On 28 June 2017 at 05:30, Terry Reedy <tjre...@udel.edu> wrote:
> On 6/27/2017 10:47 PM, Nick Coghlan wrote:
>
>> While I haven't been following this thread closely, I'd like to note
>> that arguing for a "chain()" builtin has the virtue that would just be
>> arguing for the promotion of the existing itertools.chain function
>> into the builtin namespace.
>>
>> Such an approach has a lot to recommend it:
>>
>> 1. It has precedent, in that Python 3's map(), filter(), and zip(),
>> are essentially Python 2's itertools.imap(), ifilter(), and izip()
>> 2. There's no need for a naming or semantics debate, as we'd just be
>> promoting an established standard library API into the builtin
>> namespace
>
>
> A counter-argument is that there are other itertools that deserve promotion,
> by usage, even more.  But we need to see comparisons from more that one
> limited corpus.

Indeed.

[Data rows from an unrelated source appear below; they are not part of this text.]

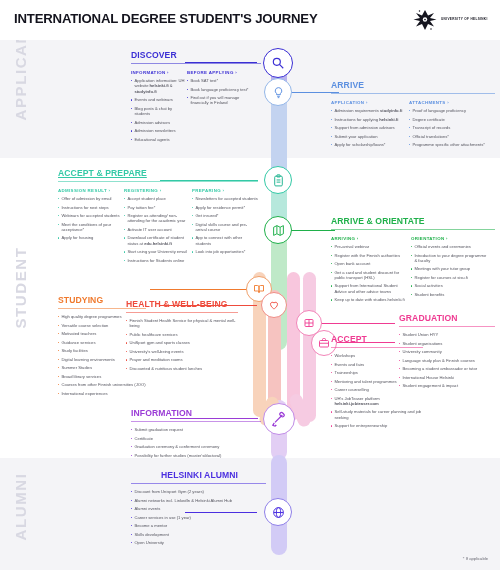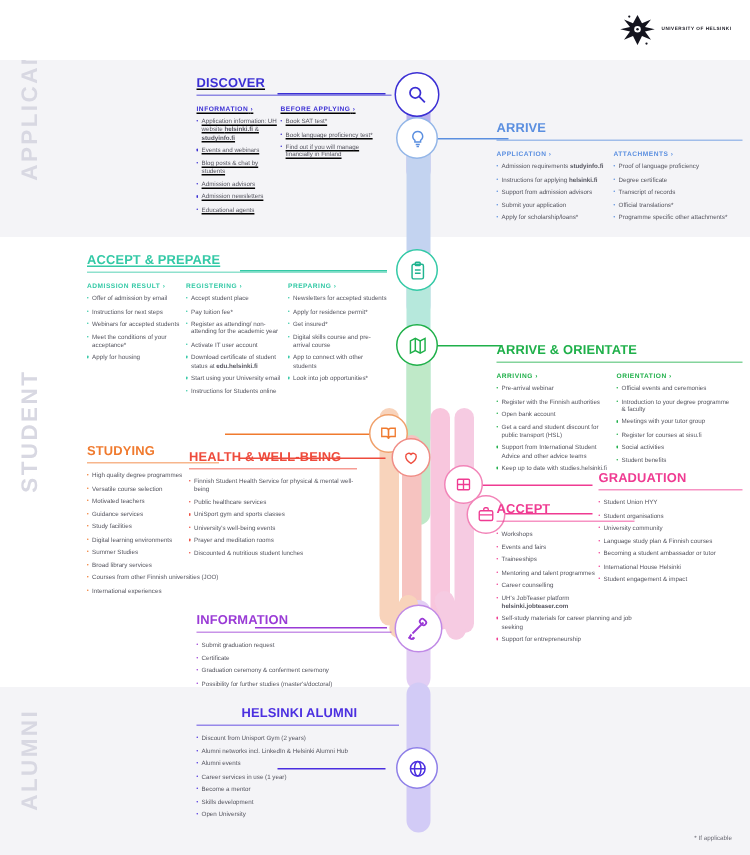"INTERNATIONAL DEGREE STUDENT'S JOURNEY" div.title { html: none -> <div>INTERNATIONAL DEGREE STUDENT'S JOURNEY</div> }
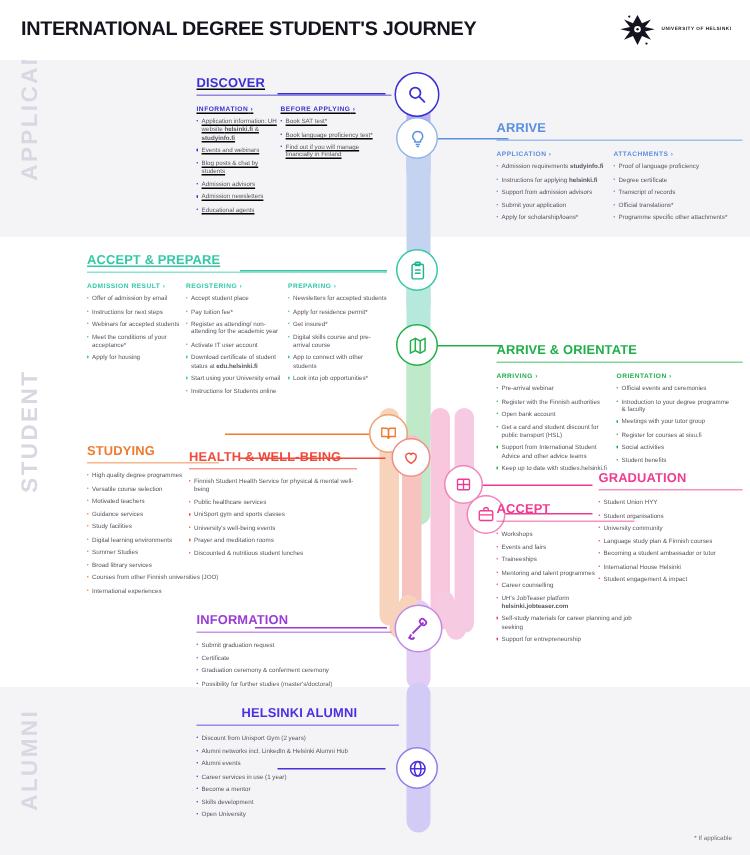"DISCOVER" div.sec { text-decoration: underline -> none }
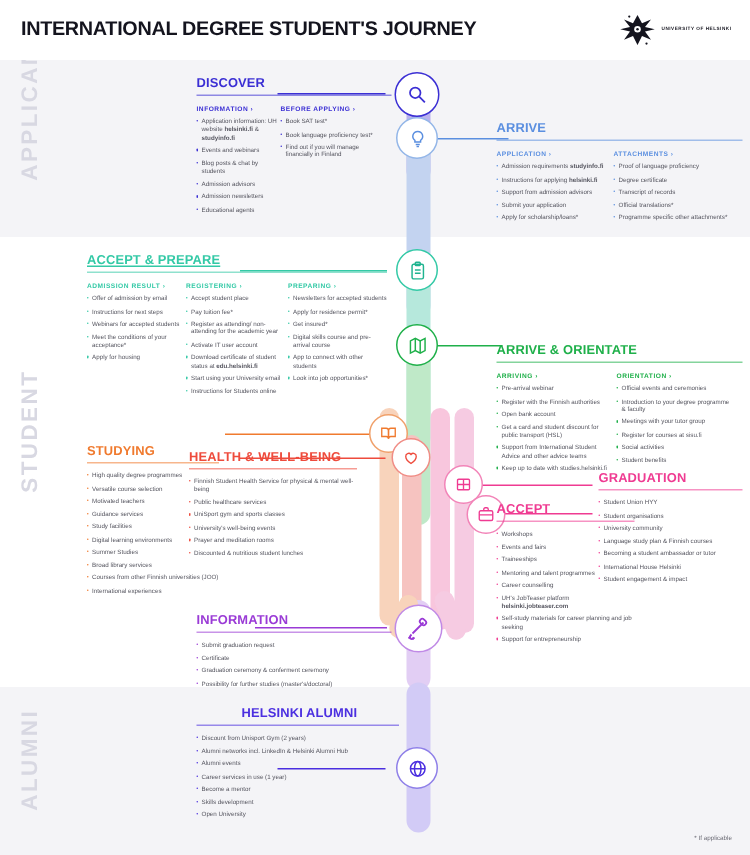"ARRIVE & ORIENTATE" div.sec { margin-top: 12px -> none }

I don't recall *ever* using itertools.chain myself. I'd be
interested in seeing some usage stats to support this proposal. As an
example, I see 8 uses of itertools.chain in pip and its various
vendored packages, as opposed to around 30 uses of map (plus however
many list comprehensions are used in place of maps). On a very brief
scan, it looks like the various other itertools are used less than
chain, but with only 8 uses of chain, it's not really possible to read
anything more into the relative frequencies.